The Lovett and Ruth Peters Foundation
- Founded: 1994
- Founder: Lovett Peters, Ruth Peters
- Type: Private foundation
- Focus: K-12 education
- Location: Cincinnati, Ohio;
- Region served: Nationwide
- Method: Grants
- Key people: Daniel S. Peters

= Lovett and Ruth Peters Foundation =

Private foundation based in Cincinnati, Ohio

The Lovett and Ruth Peters Foundation is a 501(c)(3) private foundation based in Cincinnati, Ohio. The late oil and gas entrepreneur Lovett C. Peters and his late wife, Ruth Peters, established the foundation in 1994 in Massachusetts.

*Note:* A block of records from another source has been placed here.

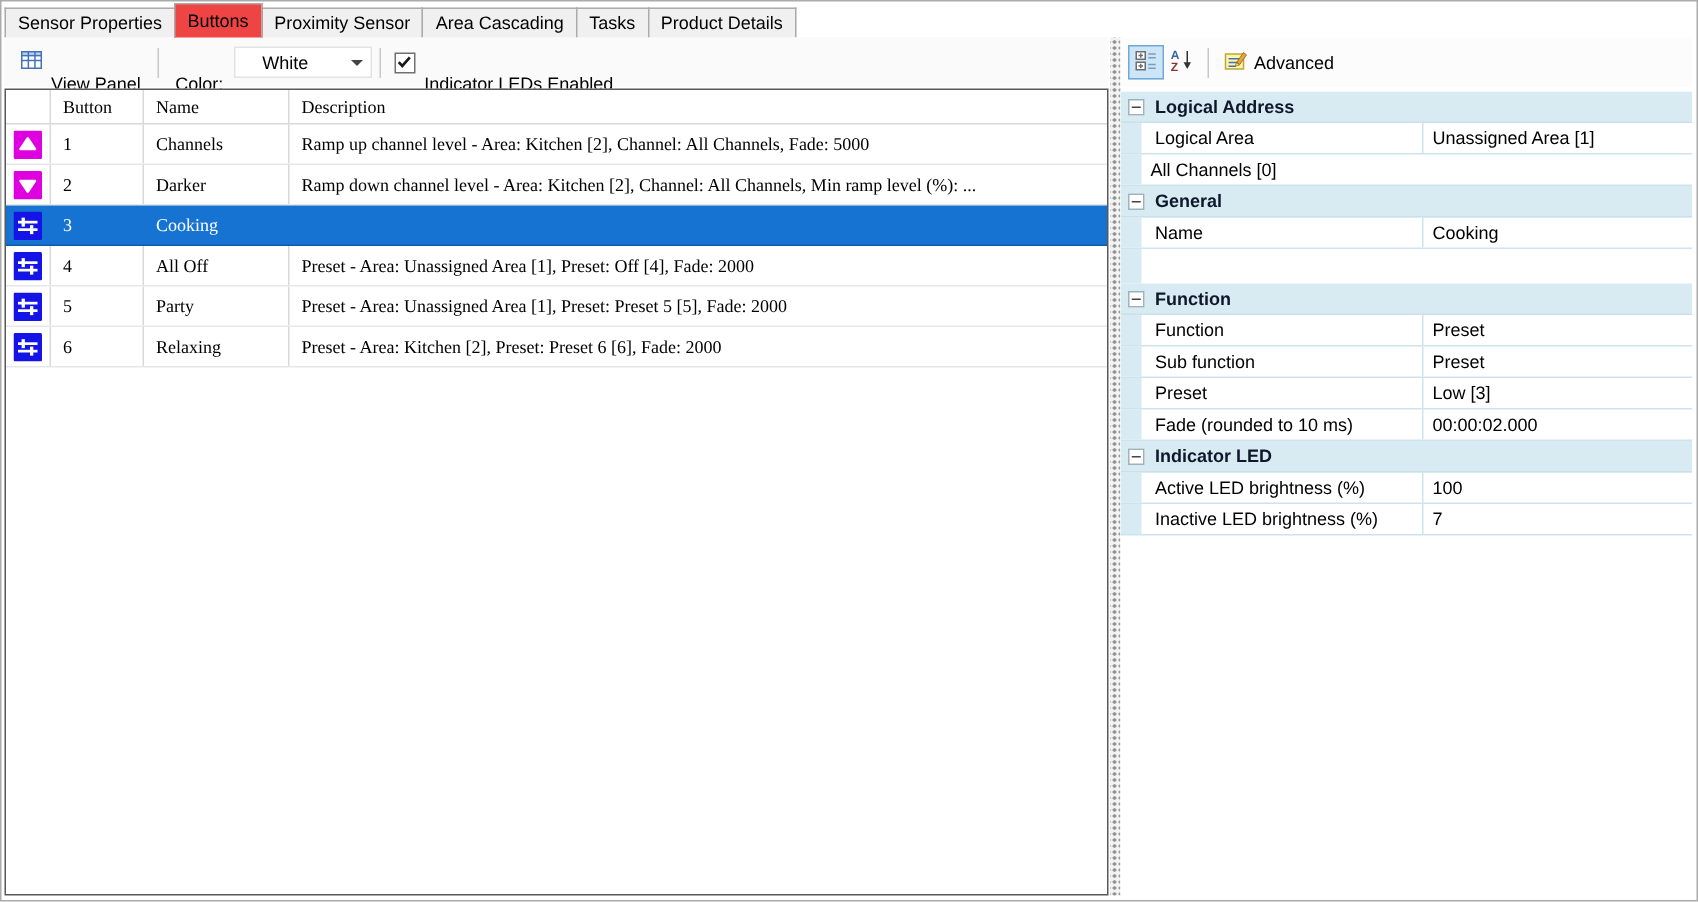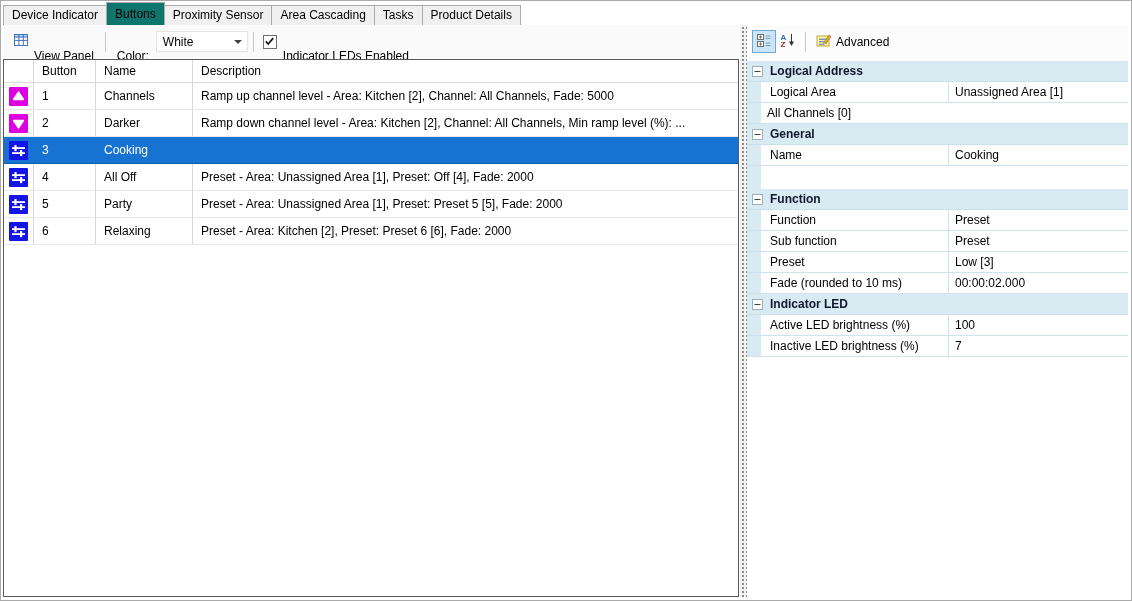--- a/index.html
+++ b/index.html
@@ -3,34 +3,34 @@
 <meta charset="utf-8">
 <style>
   * { margin:0; padding:0; box-sizing:border-box; }
   body { font-family:"Liberation Sans", sans-serif; font-size:12px; color:#000; background:#fff; }
   .window { position:relative; width:1132px; height:601px; border:1px solid #ABABAB; background:#fff; overflow:hidden; }
 
   
   .tabstrip { position:absolute; top:1px; left:2px; right:2px; height:23px; display:flex; align-items:flex-end; }
   .tab { height:20px; line-height:19px; padding:0 8px; background:#F0F0F0; border:1px solid #ABABAB; border-bottom:none; white-space:nowrap; cursor:default; }
   .tab + .tab { margin-left:-1px; }
-  .tab.active { background:#0f766e; height:23px; line-height:22px; position:relative; z-index:2;text-align:center; }
+  .tab.active { background:#ef4444; height:23px; line-height:22px; position:relative; z-index:2;text-align:center; }
 
   
   .toolbar { position:absolute; top:24px; left:2px; width:736px; height:33px; display:flex; align-items:center; padding:0 4px; background:#FAFAFA; }
   .tool-btn { display:flex; align-items:center; gap:5px; border:none; background:transparent; font:inherit; padding:3px 6px; cursor:default; }
   .sep { width:1px; height:20px; background:#C8C8C8; margin:0 5px; flex:none; }
   .lbl { white-space:nowrap;margin-top:29px; }
-  .combo { width:92px; height:21px; margin-left:7px; background:#fff; border:1px solid #E3E3E3; display:flex; align-items:center; padding-left:6px; position:relative; }
+  .combo { width:92px; height:21px; margin-left:7px; background:#fff; border:1px solid #E3E3E3; display:flex; align-items:center; padding-left:18px; position:relative; }
   .combo-arrow { position:absolute; right:5px; top:8px; width:0; height:0; border-left:4px solid transparent; border-right:4px solid transparent; border-top:4px solid #444; }
   .checkbox { width:14px; height:14px; border:1px solid #707070; background:#fff; display:inline-flex; align-items:center; justify-content:center; margin:0 6px 0 4px; flex:none; }
 
   
   .grid-table { position:absolute; top:58px; left:2px; width:736px; bottom:3px; border:1px solid #595959; background:#fff; overflow:hidden; }
-  .tr { display:flex; width:100%; }
+  .tr { display:flex; width:100%;font-family:Liberation Serif, serif; }
   .thead .tr { height:23px; }
   .td { display:flex; align-items:center; border-right:1px solid #D9D9D9; overflow:hidden; white-space:nowrap; padding-left:8px; }
   .thead .td { border-bottom:1px solid #D9D9D9; }
   .c0 { width:30px; flex:none; padding-left:0; justify-content:center; }
   .c1 { width:62px; flex:none; }
   .c2 { width:97px; flex:none; }
   .c3 { flex:1; border-right:none; }
   .row { height:27px; border-bottom:1px solid #E7E7E7; }
   .row .td { border-right:1px solid #D9D9D9; border-bottom:none; height:100%; }
   .row .c3 { border-right:none; }
@@ -57,21 +57,21 @@
   .pg-name { width:188px; flex:none; display:flex; align-items:center; padding-left:9px; border-right:1px solid #CDE3ED; color:#000000; overflow:hidden; white-space:nowrap; }
   .pg-value { flex:1; display:flex; align-items:center; padding-left:6px; overflow:hidden; white-space:nowrap; }
   .pg-spacer { height:23px; display:flex; }
 </style>
 </head>
 <body>
 
 <div class="window">
 
   <div class="tabstrip">
-      <div class="tab">Device Indicator</div>
+      <div class="tab">Sensor Properties</div>
       <div class="tab active">Buttons</div>
       <div class="tab">Proximity Sensor</div>
       <div class="tab">Area Cascading</div>
       <div class="tab">Tasks</div>
       <div class="tab">Product Details</div>
     </div>
 
   <div class="toolbar">
     <button class="tool-btn">
       <span class="ico"><svg width="16" height="16" viewBox="0 0 16 16">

The foundation's primary mission is U.S. K-12 education reform, with a focus on school vouchers, other school choice initiatives, and charter schools More recently, the foundation has focused on technology-based education improvements like blended learning. Lovett Peters also founded the Pioneer Institute in Boston, one of the earliest State Policy Network think tanks and an organization which the foundation continues to support.

==The founders==
Lovett C. ("Pete") Peters was born in 1913 in Amherst, Massachusetts. He persuaded Phillips Andover to admit him on scholarship at age 15, where he met his future wife, Ruth Stott, and he graduated from Yale University. Peters worked for Bankers Trust in New York City, served in the Army Air Corps in World War II, and then entered the oil and gas industry, working at Laclede Gas in St. Louis, Missouri, and rising to executive vice president at Conoco in Houston.

Peters returned to Massachusetts in the 1960s as an executive at chemical company Cabot. He later went into oil and gas on his own, making a fortune that he called "a fair chunk of money." Lovett and Ruth Peters worked alongside each other in their charitable activities, with Ruth dealing with "the human-relations end of things," complementing Lovett's approach of "solving complicated problems."

Ruth Stott Peters died in 2009 at the age of 92, and Lovett Peters died at the age of 97 in 2010. The Boston Globe described the Peters' philanthropic record as making "grand and genuine gestures toward charity, while rarely seeking credit for them." During their lifetimes, they founded two principal nonprofits, the Pioneer Institute and the Lovett and Ruth Peters Foundation, the latter of which has continued to support Pioneer.

==Founding the Pioneer Institute==
Lovett Peters founded the Pioneer Institute, a free-market-oriented think tank focused on Massachusetts policy issues, in 1988 at age 75. Pioneer's main focus is education policy. Among the individuals Peters hired at Pioneer was future Massachusetts cabinet member and two-time gubernatorial candidate Charlie Baker.

Through Pioneer, Peters was one of the earliest funders of charter schools in Massachusetts. Lovett Peters' interest in state-level education reform led him to support other state-based free-market think tanks for education reform activities, which led to the Peters' foundation being a major funder of the State Policy Network, a national network of state-level right-wing policy institutes founded in 1992. When SPN was founded, the Pioneer Institute was one of only 12 members. As of 2014, there are 53 SPN members.

==Early activities of the foundation==
After founding Pioneer, the Peters set up the Ruth and Lovett Peters Foundation in Massachusetts "to focus on reforming and improving K-12 education in the United States." In 2007, the foundation changed its name to the Lovett and Ruth Peters Foundation and relocated to Cincinnati, where Peters' son Daniel is based. The foundation initially focused on school choice, in particular through state-based think tanks.

Peters often encountered resistance to his efforts in Massachusetts. In 2000, he offered 22 low-performing elementary schools in six Massachusetts districts a bet: his foundation would help them convert to charter schools, and if after five years any school had not improved its performance, he would support its conversion back to a district school and pay the school $1 million. No school accepted Peters' offer.

==Recent activities==

Lovett and Ruth's son Daniel took over the presidency of the foundation in 2000. Dan Peters became involved with Philanthropy Roundtable, serving as chairman from 2002 to 2008. According to philanthropist Laura Arrillaga-Andreessen, Peters saw an urgent need for more and better K-12 education philanthropy and helped Philanthropy Roundtable develop a popular program for donors that eventually included Gap founder and KIPP funder Don Fisher.

In recent years, the Peters Foundation has focused its giving on technology-enabled reforms like blended learning, which Dan Peters has said enables schools to serve more students more cost-effectively. For example, the foundation has funded the expansion of the Carpe Diem e-Learning Community to Cincinnati and Indianapolis.